Task brief:
Give back exactly the line containing "monospace -> none;" and all that follow it in the data below, with the pictures left out.
Segment Start: Recorded data
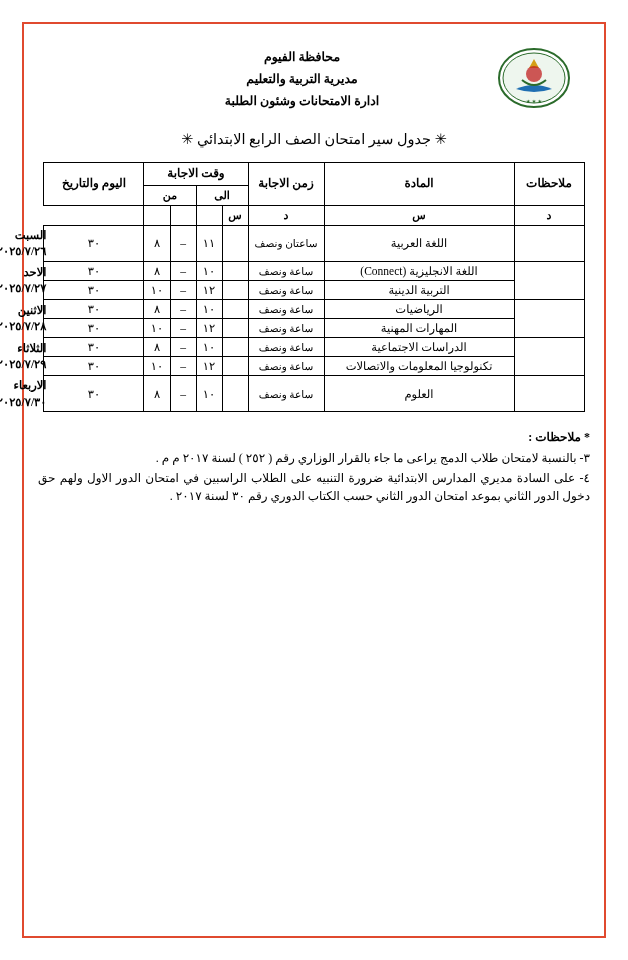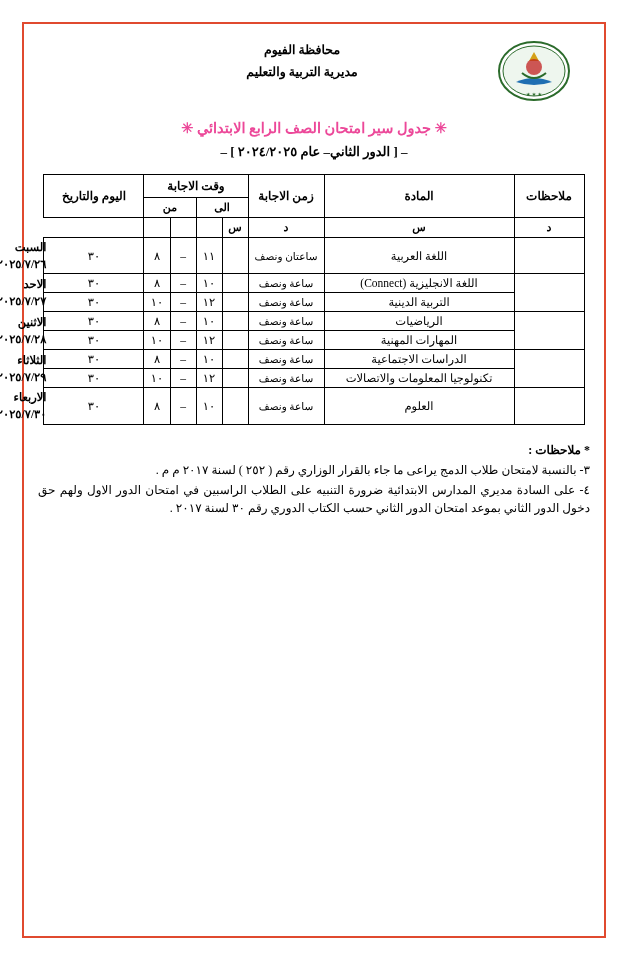"محافظة الفيوم" .page { padding: 8px 14px -> 15px 14px }
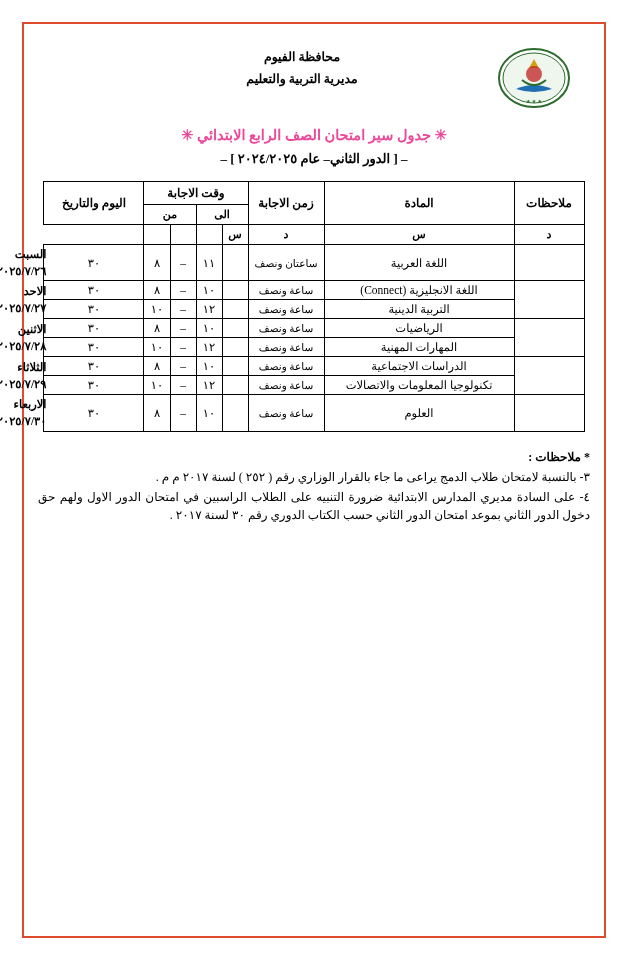"ادارة الامتحانات وشئون الطلبة" div { html: none -> <div>ادارة الامتحانات وشئون الطلبة</div> }
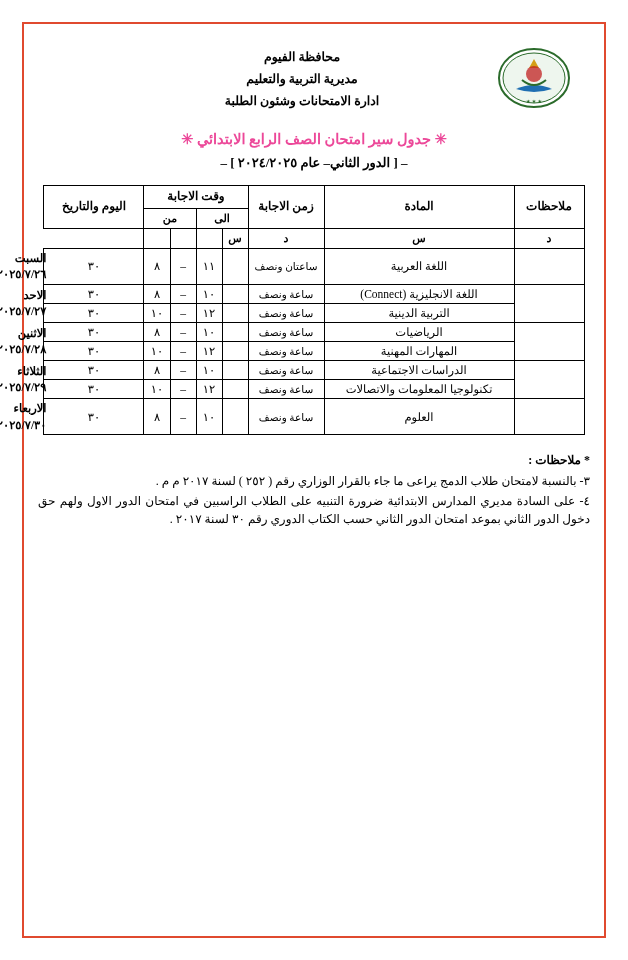"✳ جدول سير امتحان الصف" .title-main { color: #ec4899 -> #000000; font-weight: bold -> normal }
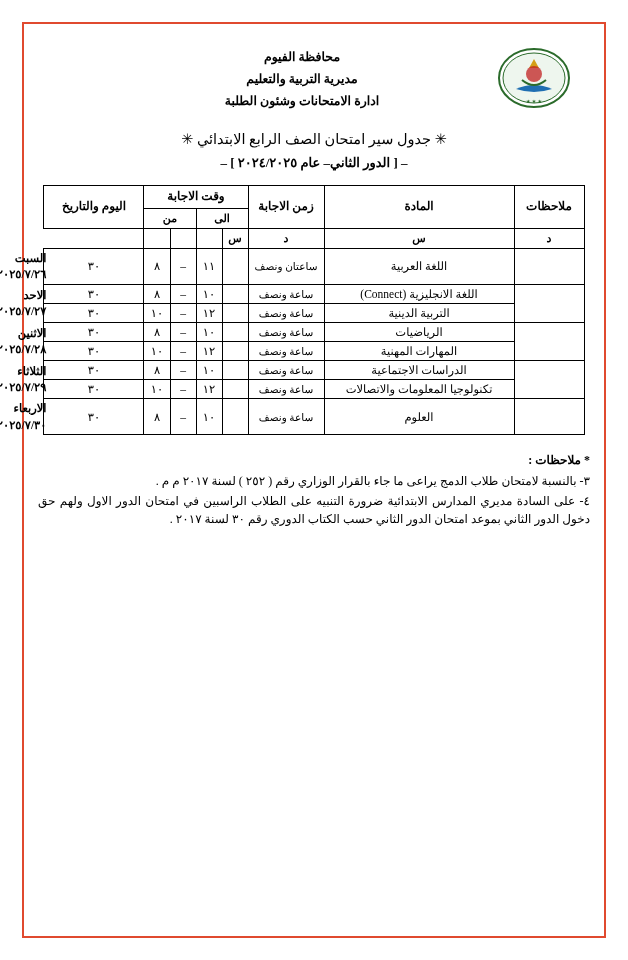"– [ الدور الثاني– عام" div.title-sub { html: <div>– [ الدور الثاني– عام ٢٠٢٤/٢٠٢٥ ] –</div> -> none }
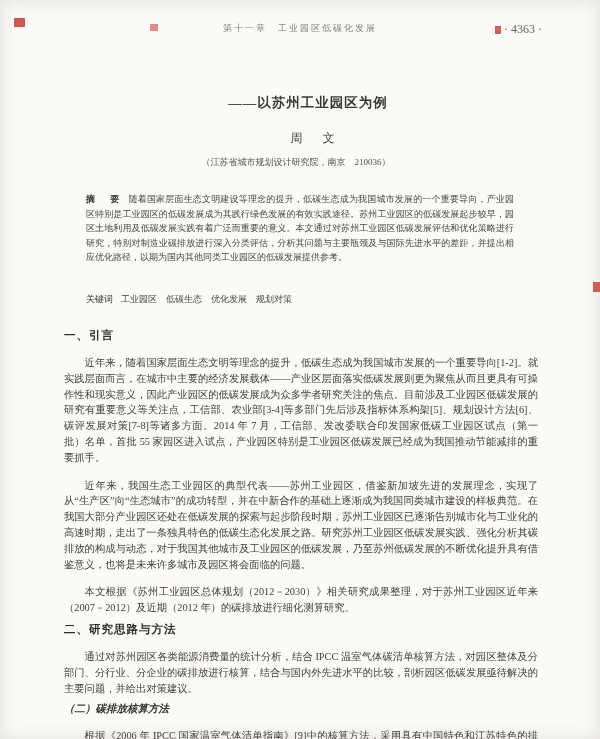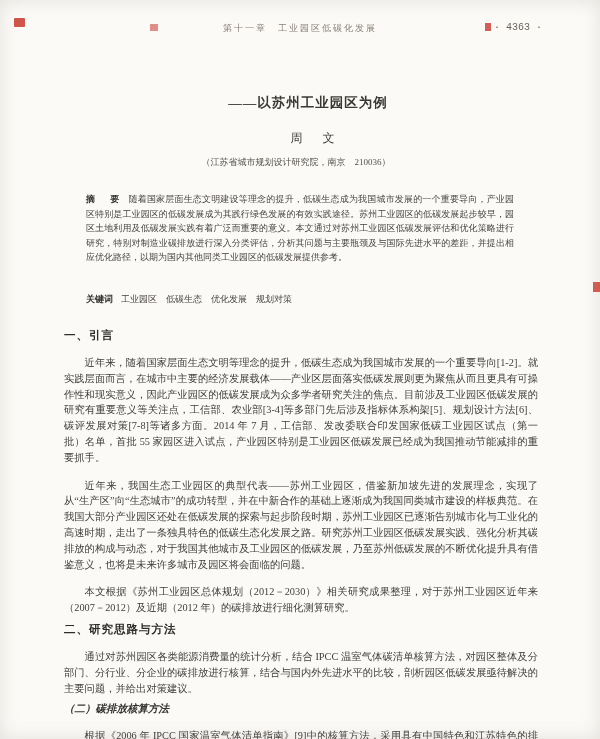"· 4363 ·" .pageno { font-family: Liberation Mono, monospace -> none; font-size: 10px -> 12px }
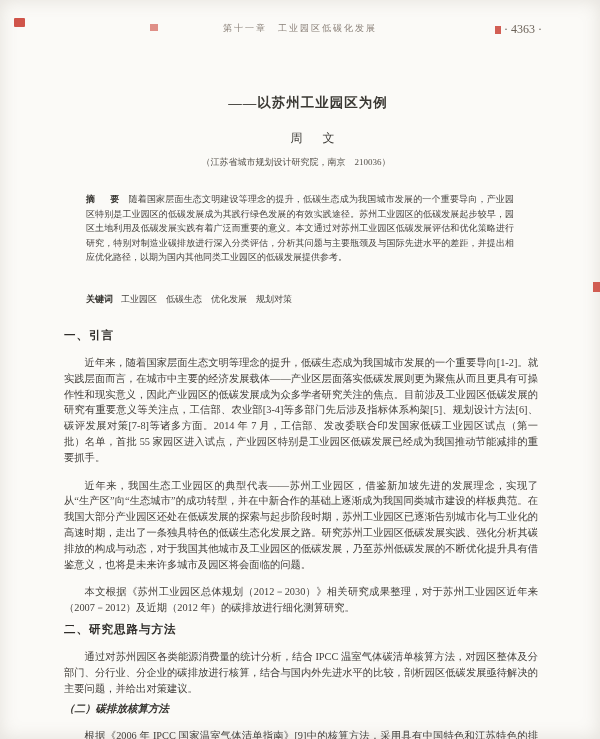"关键词" .keywords .lbl { font-weight: bold -> normal }
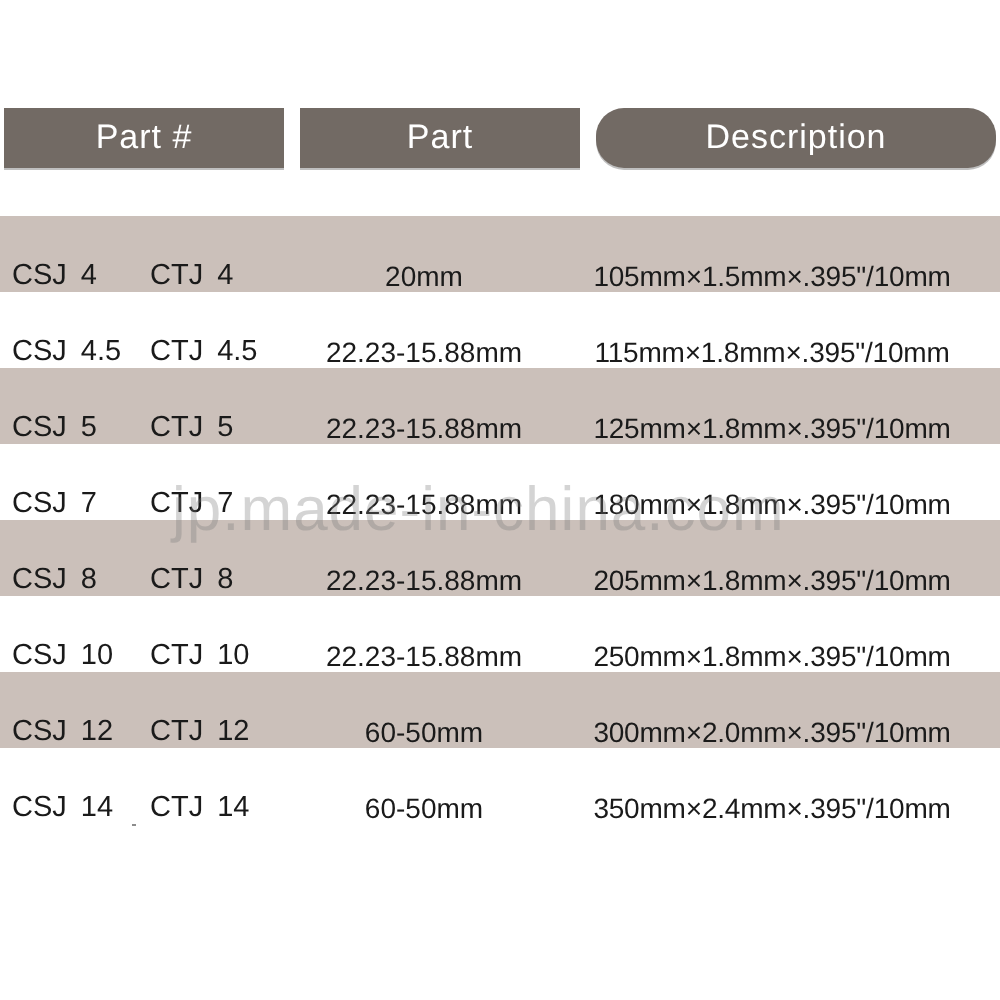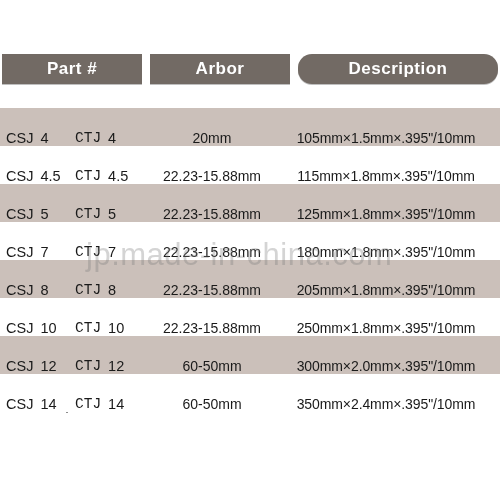"Part #" .header-cell { font-weight: bold -> none }
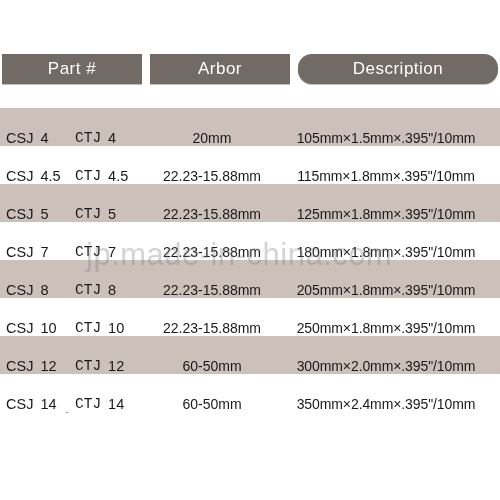"Arbor" span { text: Arbor -> Part }
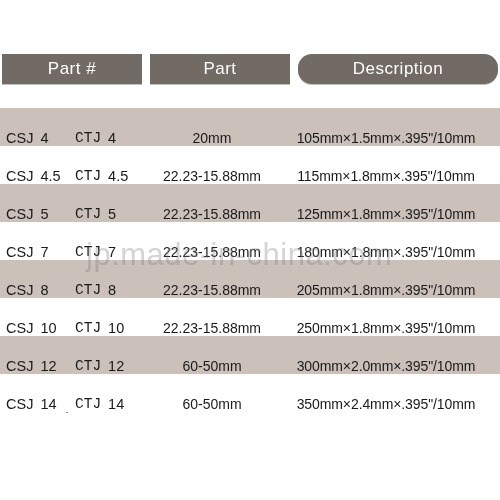"CTJ" .cell-arbor .code { font-family: Liberation Mono, monospace -> none }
Segment End: Recorded data
Written answer:
"· 4363 ·" .pageno { font-family: Liberation Mono, monospace -> none; font-size: 10px -> 12px }
"关键词" .keywords .lbl { font-weight: bold -> normal }
"Part #" .header-cell { font-weight: bold -> none }
"Arbor" span { text: Arbor -> Part }
"CTJ" .cell-arbor .code { font-family: Liberation Mono, monospace -> none }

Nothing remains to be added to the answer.